Stored dataset items
=-=-=-=-=

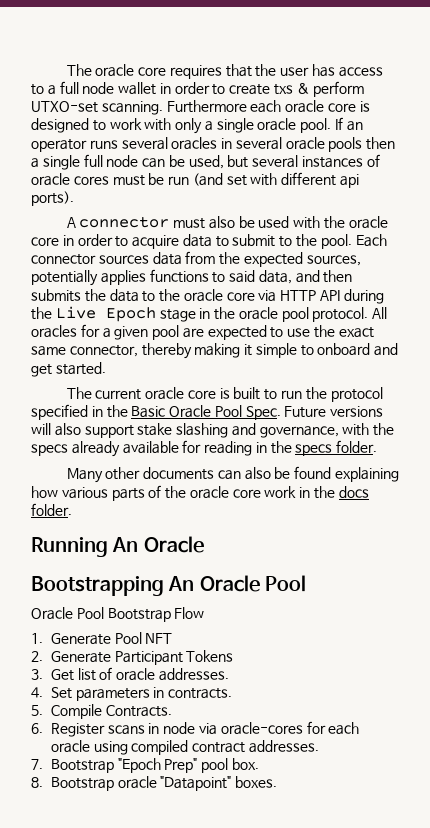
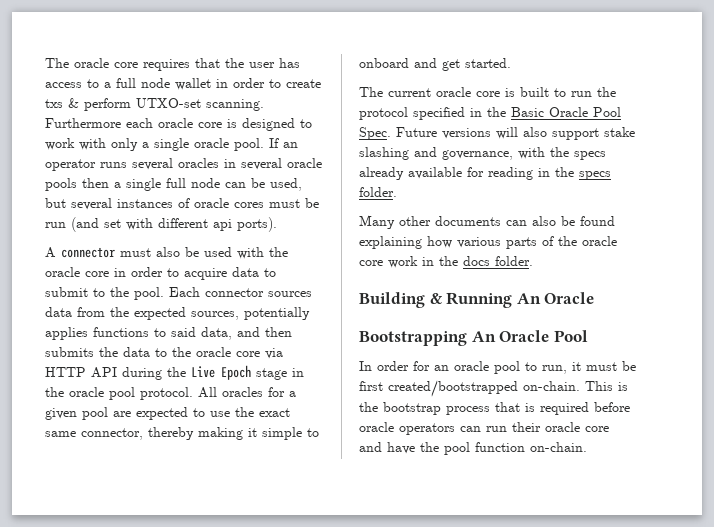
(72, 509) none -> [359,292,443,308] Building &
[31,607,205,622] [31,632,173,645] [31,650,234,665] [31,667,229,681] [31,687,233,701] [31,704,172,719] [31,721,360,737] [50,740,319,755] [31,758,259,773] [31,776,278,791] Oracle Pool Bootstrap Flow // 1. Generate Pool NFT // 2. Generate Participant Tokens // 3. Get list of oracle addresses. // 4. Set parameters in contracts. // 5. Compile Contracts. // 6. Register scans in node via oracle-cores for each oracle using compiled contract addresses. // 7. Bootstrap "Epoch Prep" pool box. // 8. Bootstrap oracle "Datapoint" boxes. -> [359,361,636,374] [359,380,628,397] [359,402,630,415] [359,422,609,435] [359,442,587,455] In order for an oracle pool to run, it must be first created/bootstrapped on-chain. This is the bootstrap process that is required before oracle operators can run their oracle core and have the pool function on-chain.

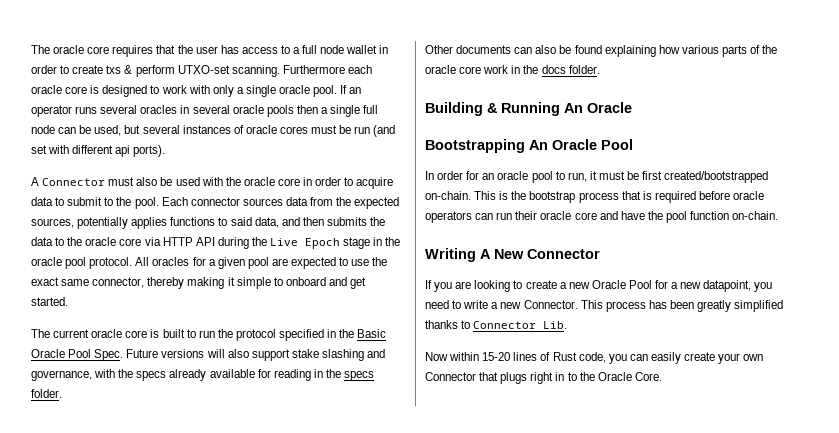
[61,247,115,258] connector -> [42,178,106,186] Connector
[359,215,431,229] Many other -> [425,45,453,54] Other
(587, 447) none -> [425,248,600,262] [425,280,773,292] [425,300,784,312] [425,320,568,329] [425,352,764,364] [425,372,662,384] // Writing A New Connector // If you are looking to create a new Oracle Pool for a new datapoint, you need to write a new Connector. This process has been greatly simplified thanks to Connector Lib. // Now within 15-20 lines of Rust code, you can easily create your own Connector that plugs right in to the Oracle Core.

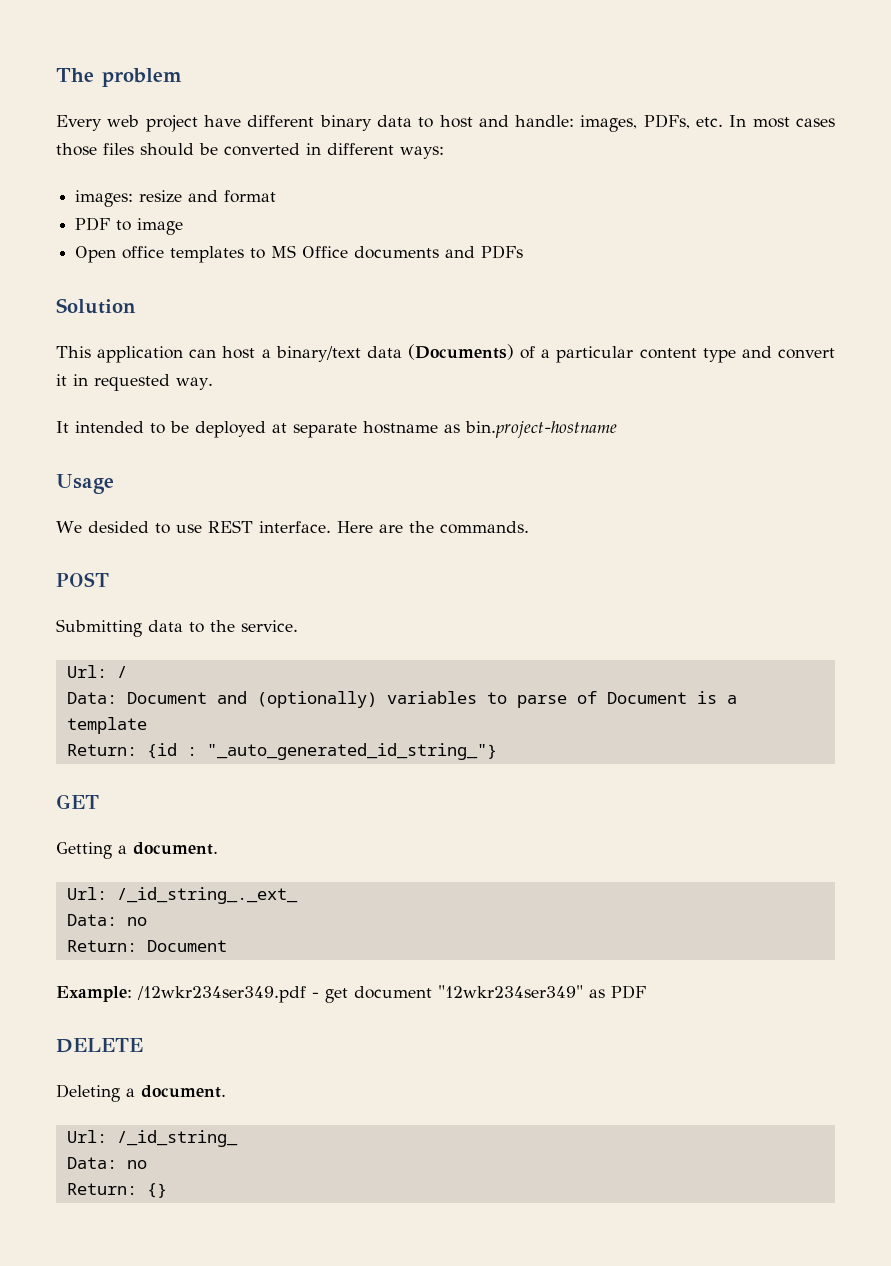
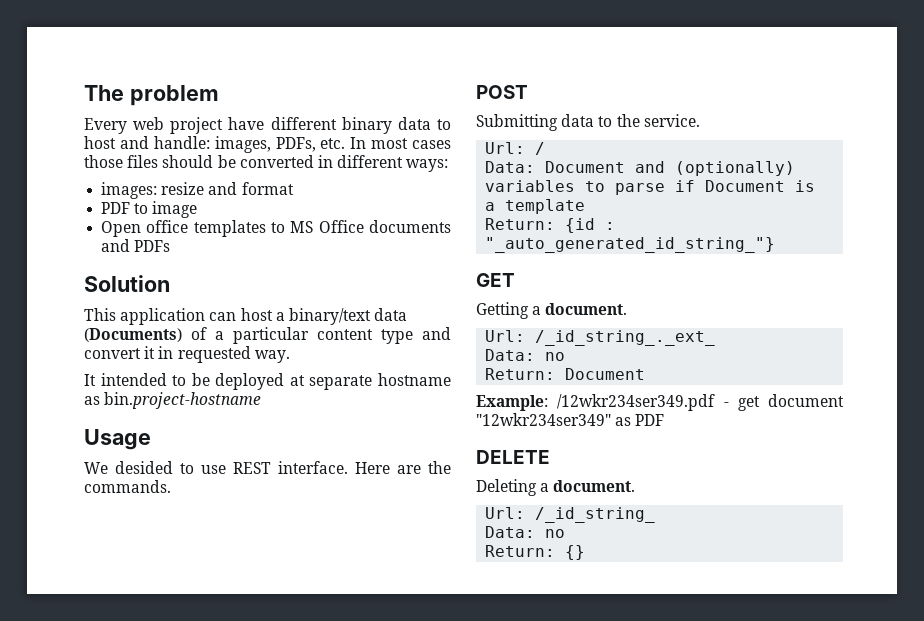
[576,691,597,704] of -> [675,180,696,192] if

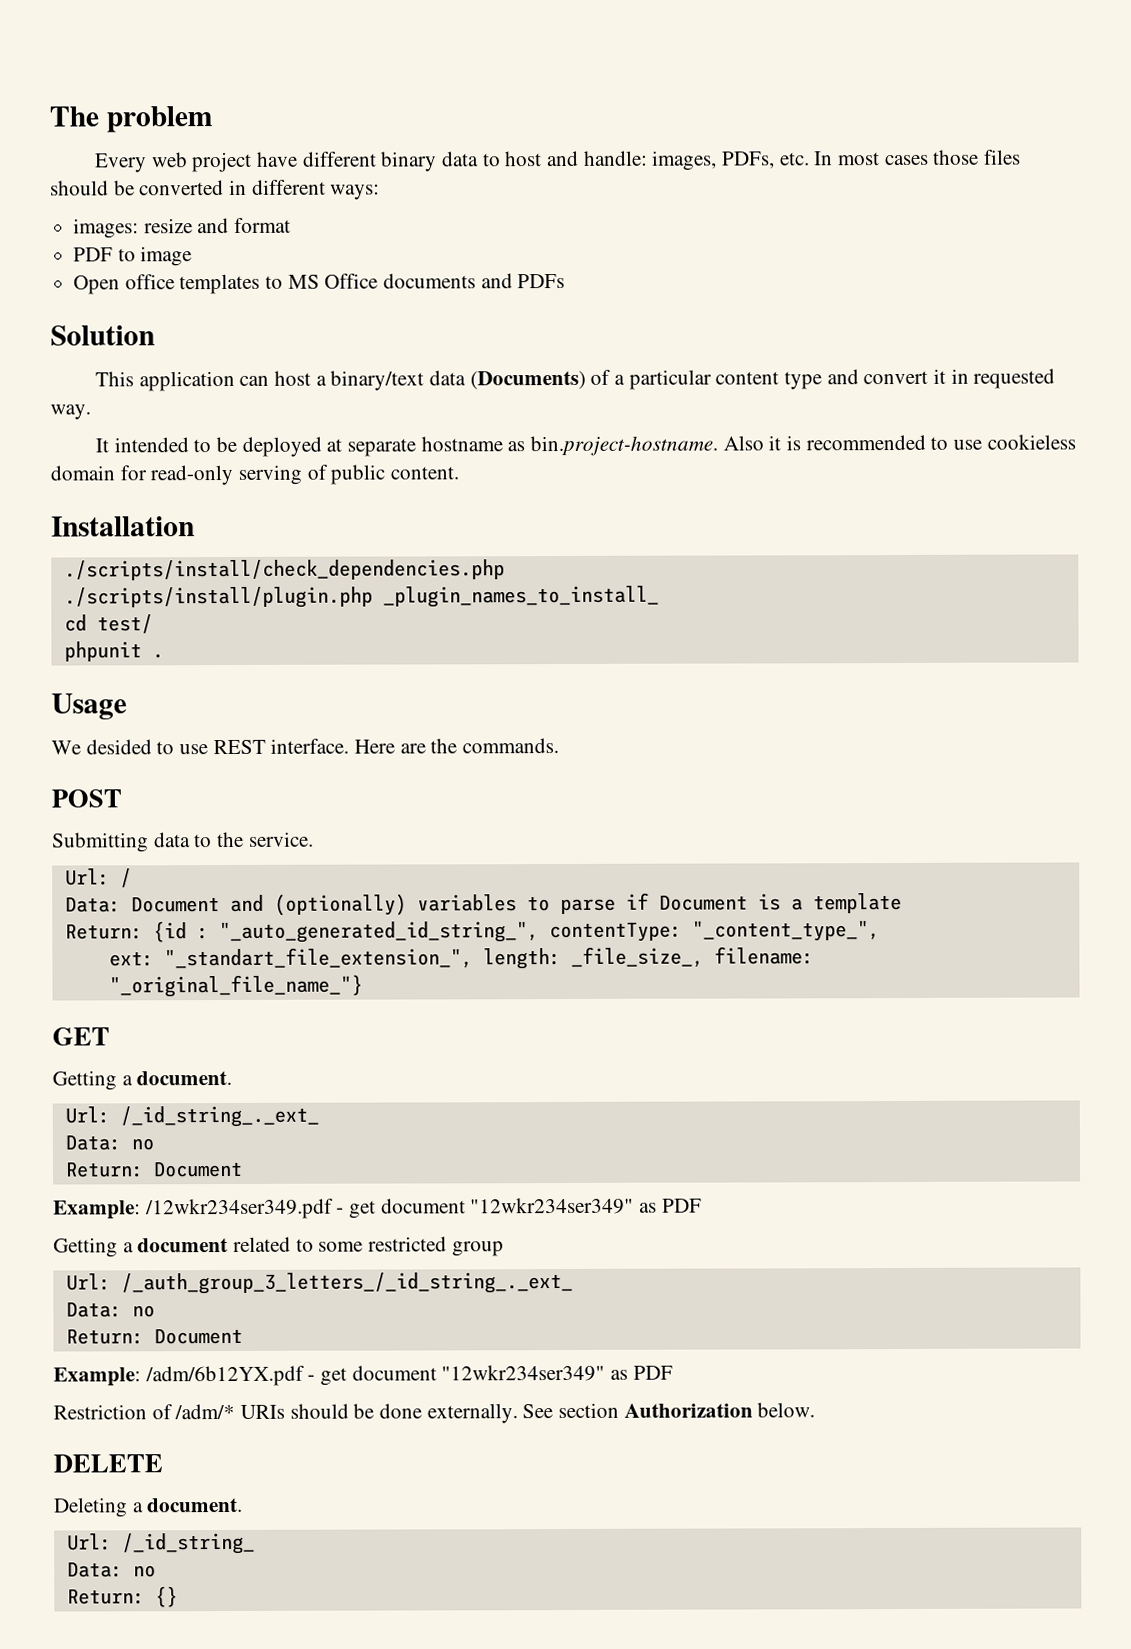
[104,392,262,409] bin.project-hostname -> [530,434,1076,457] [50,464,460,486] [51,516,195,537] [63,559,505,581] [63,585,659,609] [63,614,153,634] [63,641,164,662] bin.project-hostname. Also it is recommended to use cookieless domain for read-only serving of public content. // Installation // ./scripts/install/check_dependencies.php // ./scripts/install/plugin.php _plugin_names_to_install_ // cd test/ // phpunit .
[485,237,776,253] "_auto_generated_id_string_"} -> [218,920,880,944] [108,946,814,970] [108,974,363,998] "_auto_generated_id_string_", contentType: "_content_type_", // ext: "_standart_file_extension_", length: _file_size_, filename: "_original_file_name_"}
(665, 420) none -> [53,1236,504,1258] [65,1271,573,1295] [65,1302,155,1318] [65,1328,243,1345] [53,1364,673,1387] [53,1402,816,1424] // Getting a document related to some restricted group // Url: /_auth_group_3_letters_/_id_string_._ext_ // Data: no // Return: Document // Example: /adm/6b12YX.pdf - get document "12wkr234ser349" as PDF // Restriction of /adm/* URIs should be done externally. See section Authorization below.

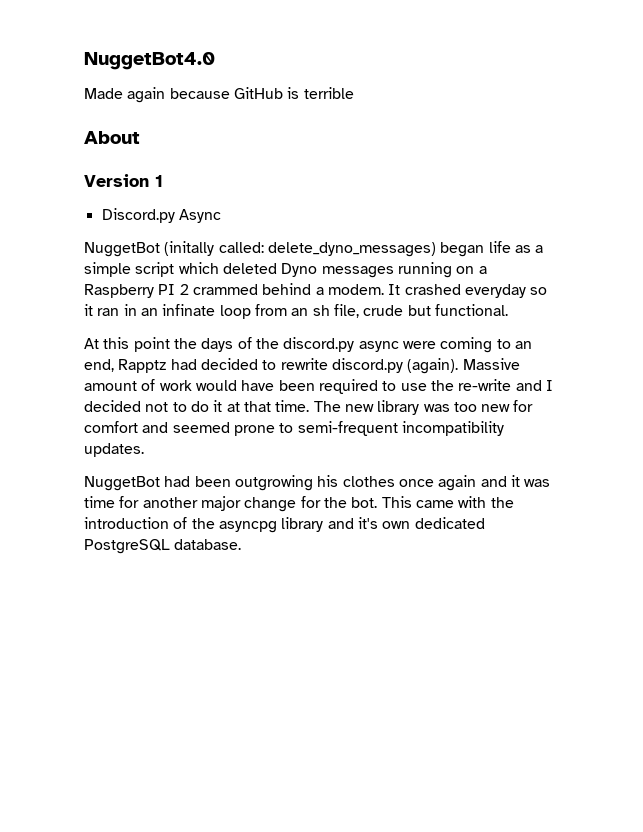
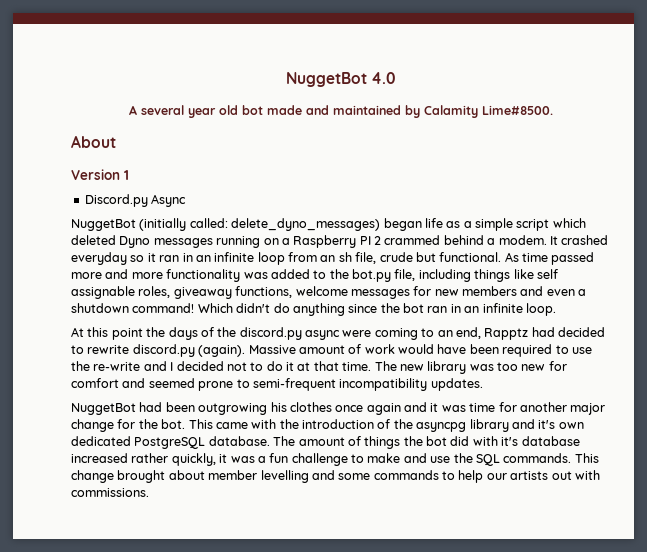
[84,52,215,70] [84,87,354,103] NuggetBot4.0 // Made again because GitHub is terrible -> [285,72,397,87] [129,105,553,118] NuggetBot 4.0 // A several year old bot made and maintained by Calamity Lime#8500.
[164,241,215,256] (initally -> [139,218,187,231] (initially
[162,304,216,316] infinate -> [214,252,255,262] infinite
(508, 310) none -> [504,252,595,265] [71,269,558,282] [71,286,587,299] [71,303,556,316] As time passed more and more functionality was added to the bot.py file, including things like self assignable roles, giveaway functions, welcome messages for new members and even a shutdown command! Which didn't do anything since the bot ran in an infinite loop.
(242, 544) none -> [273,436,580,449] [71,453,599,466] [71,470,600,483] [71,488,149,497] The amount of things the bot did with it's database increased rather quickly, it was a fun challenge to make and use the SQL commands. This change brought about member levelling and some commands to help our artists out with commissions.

=-=-=-=-=

Give the entries above again, exactly as written and free of images.

(72, 509) none -> [359,292,443,308] Building &
[31,607,205,622] [31,632,173,645] [31,650,234,665] [31,667,229,681] [31,687,233,701] [31,704,172,719] [31,721,360,737] [50,740,319,755] [31,758,259,773] [31,776,278,791] Oracle Pool Bootstrap Flow // 1. Generate Pool NFT // 2. Generate Participant Tokens // 3. Get list of oracle addresses. // 4. Set parameters in contracts. // 5. Compile Contracts. // 6. Register scans in node via oracle-cores for each oracle using compiled contract addresses. // 7. Bootstrap "Epoch Prep" pool box. // 8. Bootstrap oracle "Datapoint" boxes. -> [359,361,636,374] [359,380,628,397] [359,402,630,415] [359,422,609,435] [359,442,587,455] In order for an oracle pool to run, it must be first created/bootstrapped on-chain. This is the bootstrap process that is required before oracle operators can run their oracle core and have the pool function on-chain.

[61,247,115,258] connector -> [42,178,106,186] Connector
[359,215,431,229] Many other -> [425,45,453,54] Other
(587, 447) none -> [425,248,600,262] [425,280,773,292] [425,300,784,312] [425,320,568,329] [425,352,764,364] [425,372,662,384] // Writing A New Connector // If you are looking to create a new Oracle Pool for a new datapoint, you need to write a new Connector. This process has been greatly simplified thanks to Connector Lib. // Now within 15-20 lines of Rust code, you can easily create your own Connector that plugs right in to the Oracle Core.

[576,691,597,704] of -> [675,180,696,192] if

[104,392,262,409] bin.project-hostname -> [530,434,1076,457] [50,464,460,486] [51,516,195,537] [63,559,505,581] [63,585,659,609] [63,614,153,634] [63,641,164,662] bin.project-hostname. Also it is recommended to use cookieless domain for read-only serving of public content. // Installation // ./scripts/install/check_dependencies.php // ./scripts/install/plugin.php _plugin_names_to_install_ // cd test/ // phpunit .
[485,237,776,253] "_auto_generated_id_string_"} -> [218,920,880,944] [108,946,814,970] [108,974,363,998] "_auto_generated_id_string_", contentType: "_content_type_", // ext: "_standart_file_extension_", length: _file_size_, filename: "_original_file_name_"}
(665, 420) none -> [53,1236,504,1258] [65,1271,573,1295] [65,1302,155,1318] [65,1328,243,1345] [53,1364,673,1387] [53,1402,816,1424] // Getting a document related to some restricted group // Url: /_auth_group_3_letters_/_id_string_._ext_ // Data: no // Return: Document // Example: /adm/6b12YX.pdf - get document "12wkr234ser349" as PDF // Restriction of /adm/* URIs should be done externally. See section Authorization below.

[84,52,215,70] [84,87,354,103] NuggetBot4.0 // Made again because GitHub is terrible -> [285,72,397,87] [129,105,553,118] NuggetBot 4.0 // A several year old bot made and maintained by Calamity Lime#8500.
[164,241,215,256] (initally -> [139,218,187,231] (initially
[162,304,216,316] infinate -> [214,252,255,262] infinite
(508, 310) none -> [504,252,595,265] [71,269,558,282] [71,286,587,299] [71,303,556,316] As time passed more and more functionality was added to the bot.py file, including things like self assignable roles, giveaway functions, welcome messages for new members and even a shutdown command! Which didn't do anything since the bot ran in an infinite loop.
(242, 544) none -> [273,436,580,449] [71,453,599,466] [71,470,600,483] [71,488,149,497] The amount of things the bot did with it's database increased rather quickly, it was a fun challenge to make and use the SQL commands. This change brought about member levelling and some commands to help our artists out with commissions.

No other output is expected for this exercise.